— EXERCISE DIRECTIONS —
From the records below, count the lines containing the word "span" and give only that number.

— MATERIAL SUPPLIED —

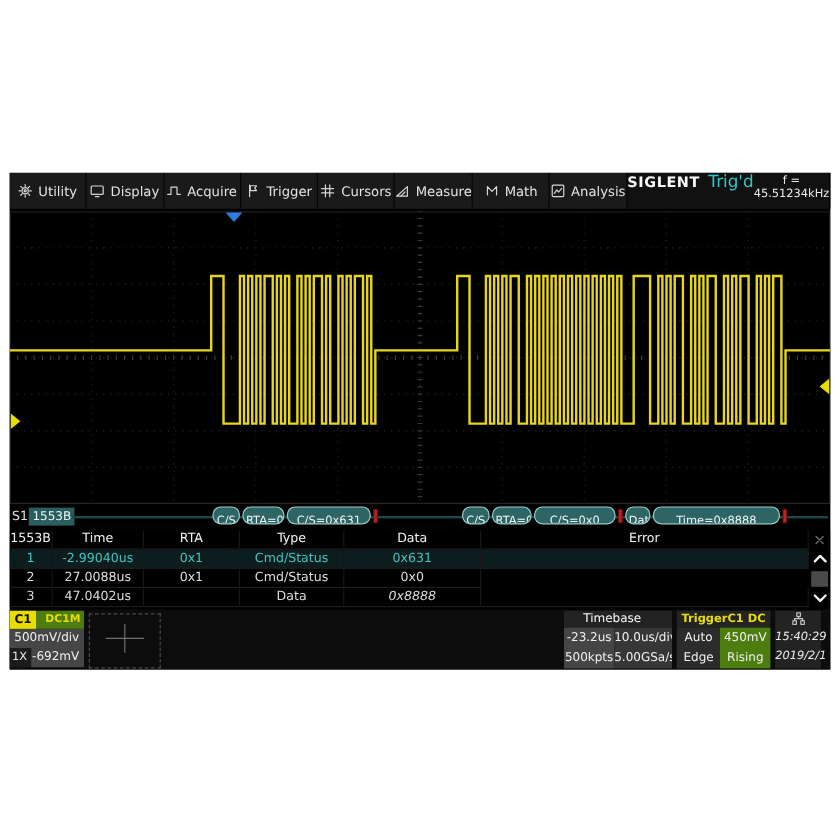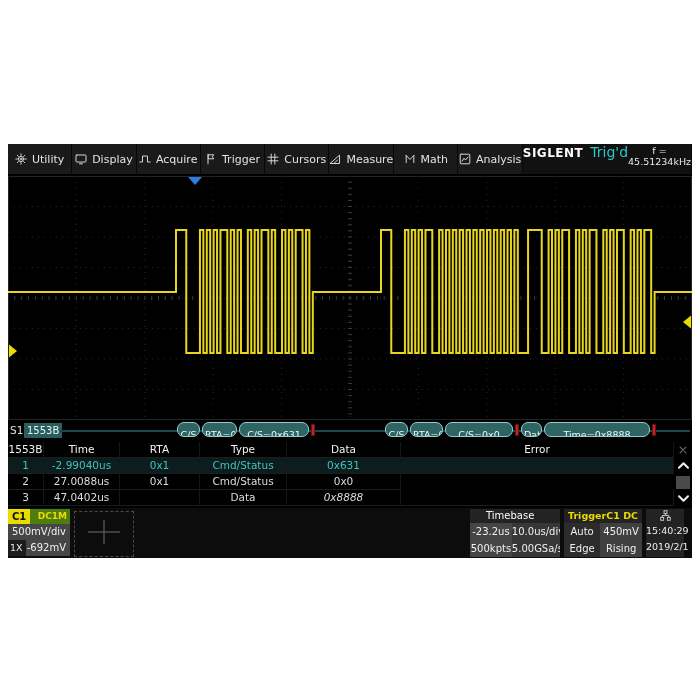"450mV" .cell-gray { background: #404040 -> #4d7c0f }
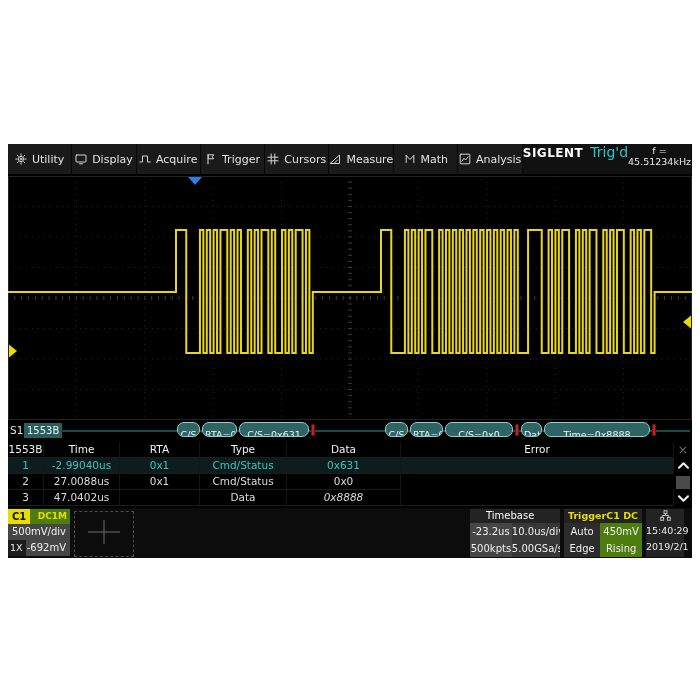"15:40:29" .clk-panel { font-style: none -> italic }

...

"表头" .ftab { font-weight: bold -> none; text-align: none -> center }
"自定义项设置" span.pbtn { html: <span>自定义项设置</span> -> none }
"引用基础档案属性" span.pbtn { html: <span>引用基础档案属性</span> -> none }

— OUTPUT OF THE EXERCISE —
2